### Action item:
The records that follow are to be printed exactly, with no images.

Available data section start

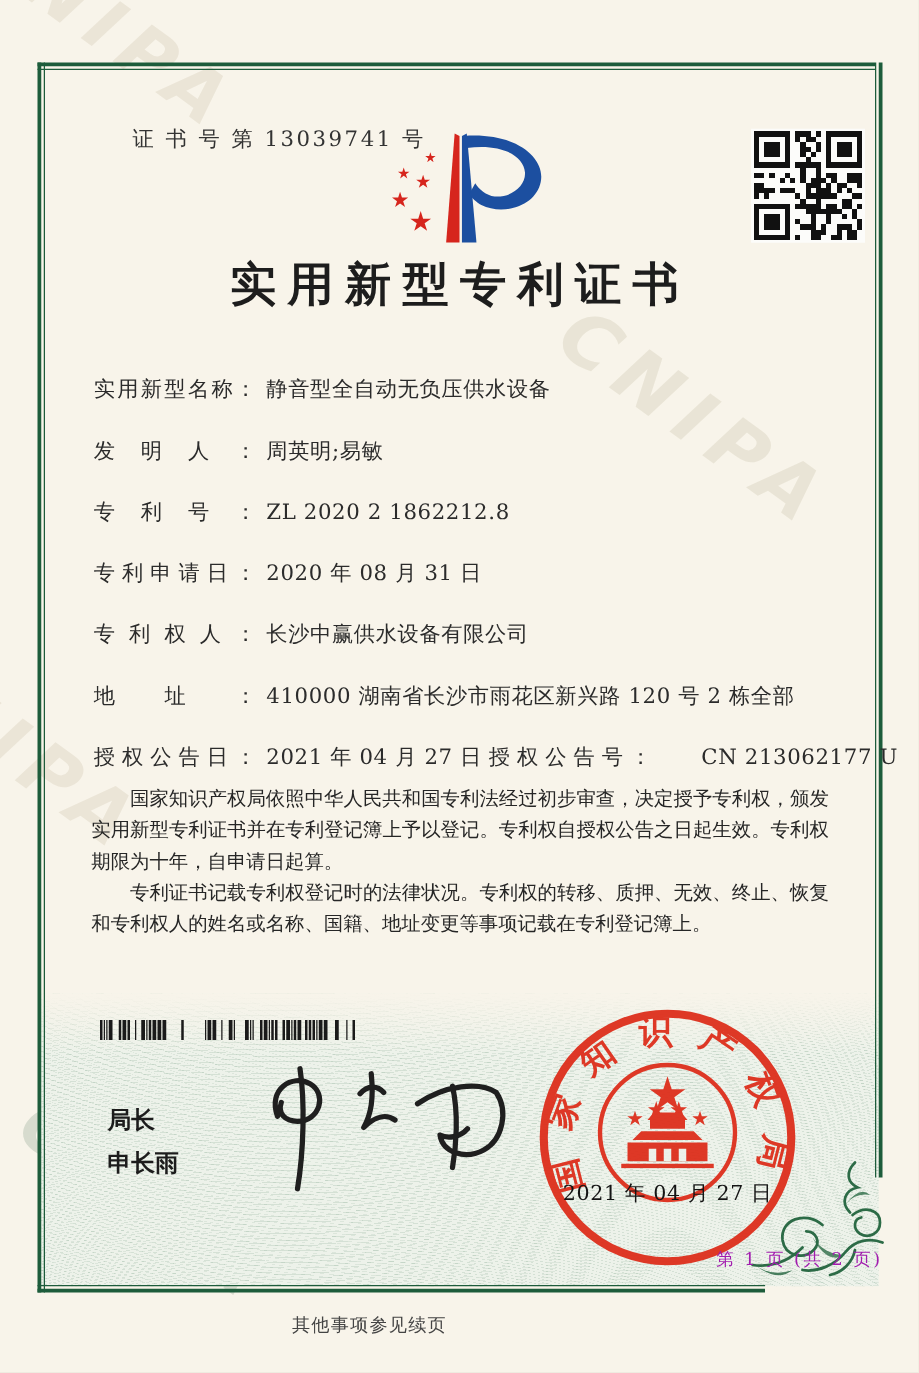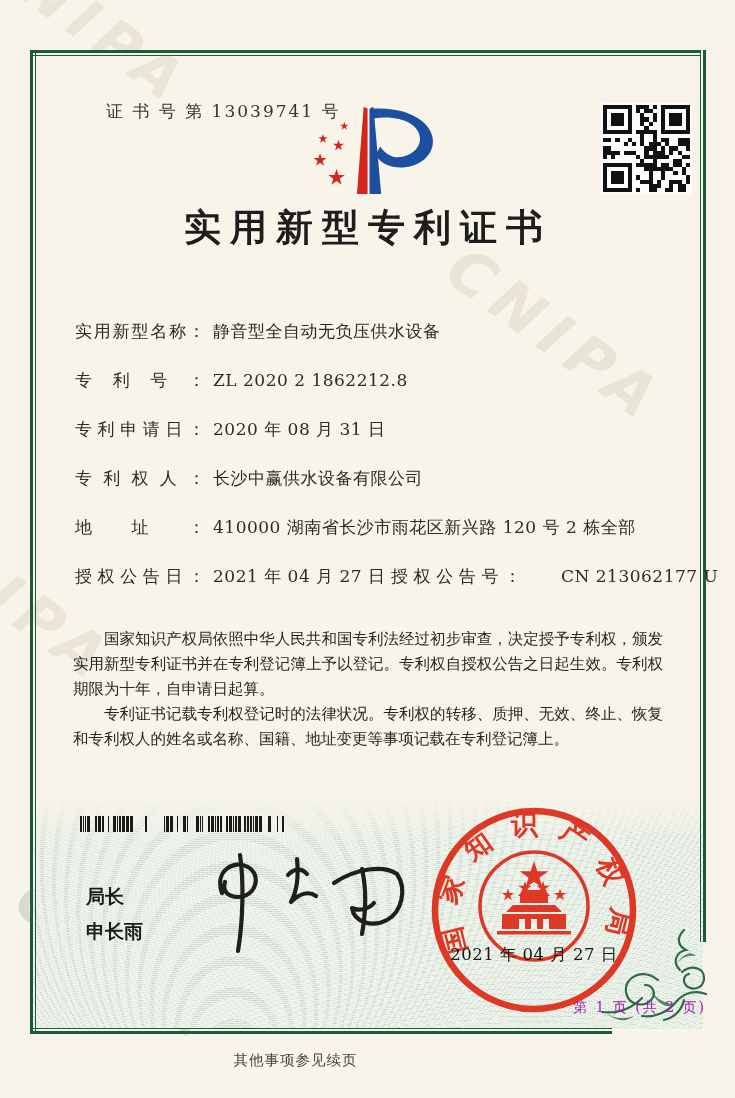--- a/index.html
+++ b/index.html
@@ -47,7 +47,7 @@
     font-size:37px;font-weight:700;letter-spacing:9px;color:#1d1d1d;
   }
   
-  .fields{position:absolute;left:75px;top:300px;width:592px;margin-top:20px;}
+  .fields{position:absolute;left:75px;top:300px;width:592px;}
   .frow{display:flex;align-items:baseline;height:28px;margin-bottom:21px;font-size:17px;color:#2b2b2b;}
   .flabel{display:block;flex:0 0 130px;width:130px;text-align:justify;text-align-last:justify;margin-right:8px;white-space:nowrap;}
   .fvalue{white-space:nowrap;letter-spacing:0.5px;}

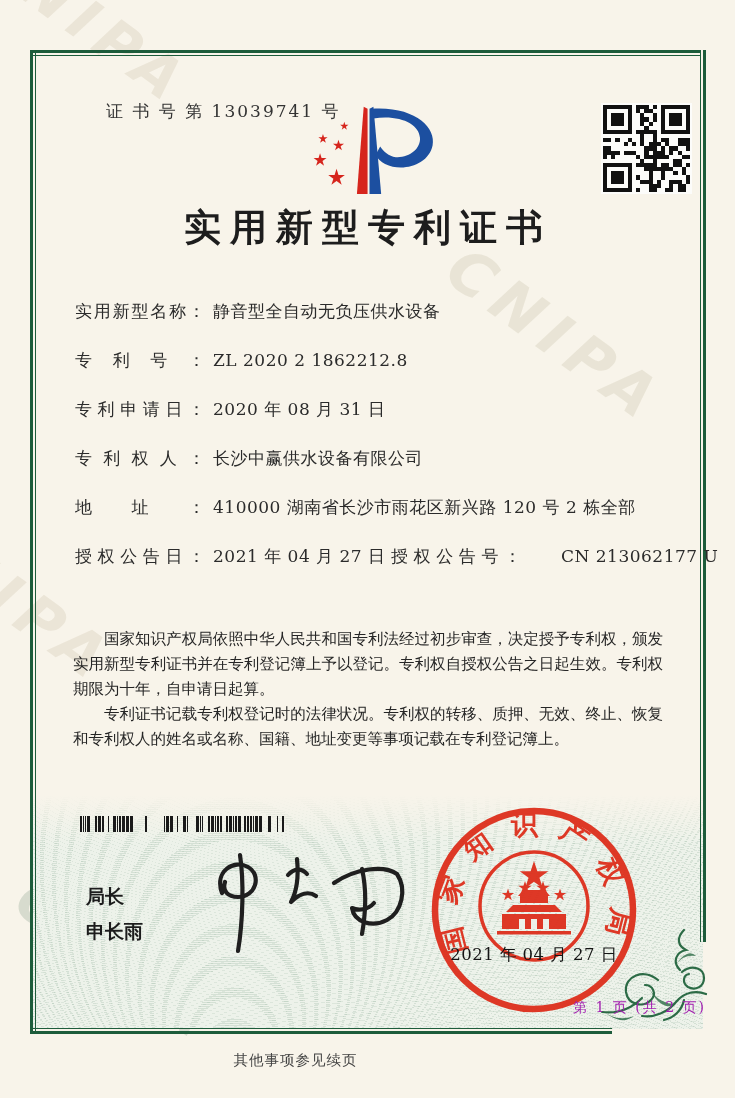--- a/index.html
+++ b/index.html
@@ -273,6 +273,10 @@
       <span class="fvalue">静音型全自动无负压供水设备</span>
     </div>
     <div class="frow">
+      <span class="flabel">发明人：</span>
+      <span class="fvalue">周英明;易敏</span>
+    </div>
+    <div class="frow">
       <span class="flabel">专利号：</span>
       <span class="fvalue">ZL 2020 2 1862212.8</span>
     </div>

Available data section end

### Solution for this exercise:
--- a/index.html
+++ b/index.html
@@ -47,7 +47,7 @@
     font-size:37px;font-weight:700;letter-spacing:9px;color:#1d1d1d;
   }
   
-  .fields{position:absolute;left:75px;top:300px;width:592px;margin-top:20px;}
+  .fields{position:absolute;left:75px;top:300px;width:592px;}
   .frow{display:flex;align-items:baseline;height:28px;margin-bottom:21px;font-size:17px;color:#2b2b2b;}
   .flabel{display:block;flex:0 0 130px;width:130px;text-align:justify;text-align-last:justify;margin-right:8px;white-space:nowrap;}
   .fvalue{white-space:nowrap;letter-spacing:0.5px;}

--- a/index.html
+++ b/index.html
@@ -273,6 +273,10 @@
       <span class="fvalue">静音型全自动无负压供水设备</span>
     </div>
     <div class="frow">
+      <span class="flabel">发明人：</span>
+      <span class="fvalue">周英明;易敏</span>
+    </div>
+    <div class="frow">
       <span class="flabel">专利号：</span>
       <span class="fvalue">ZL 2020 2 1862212.8</span>
     </div>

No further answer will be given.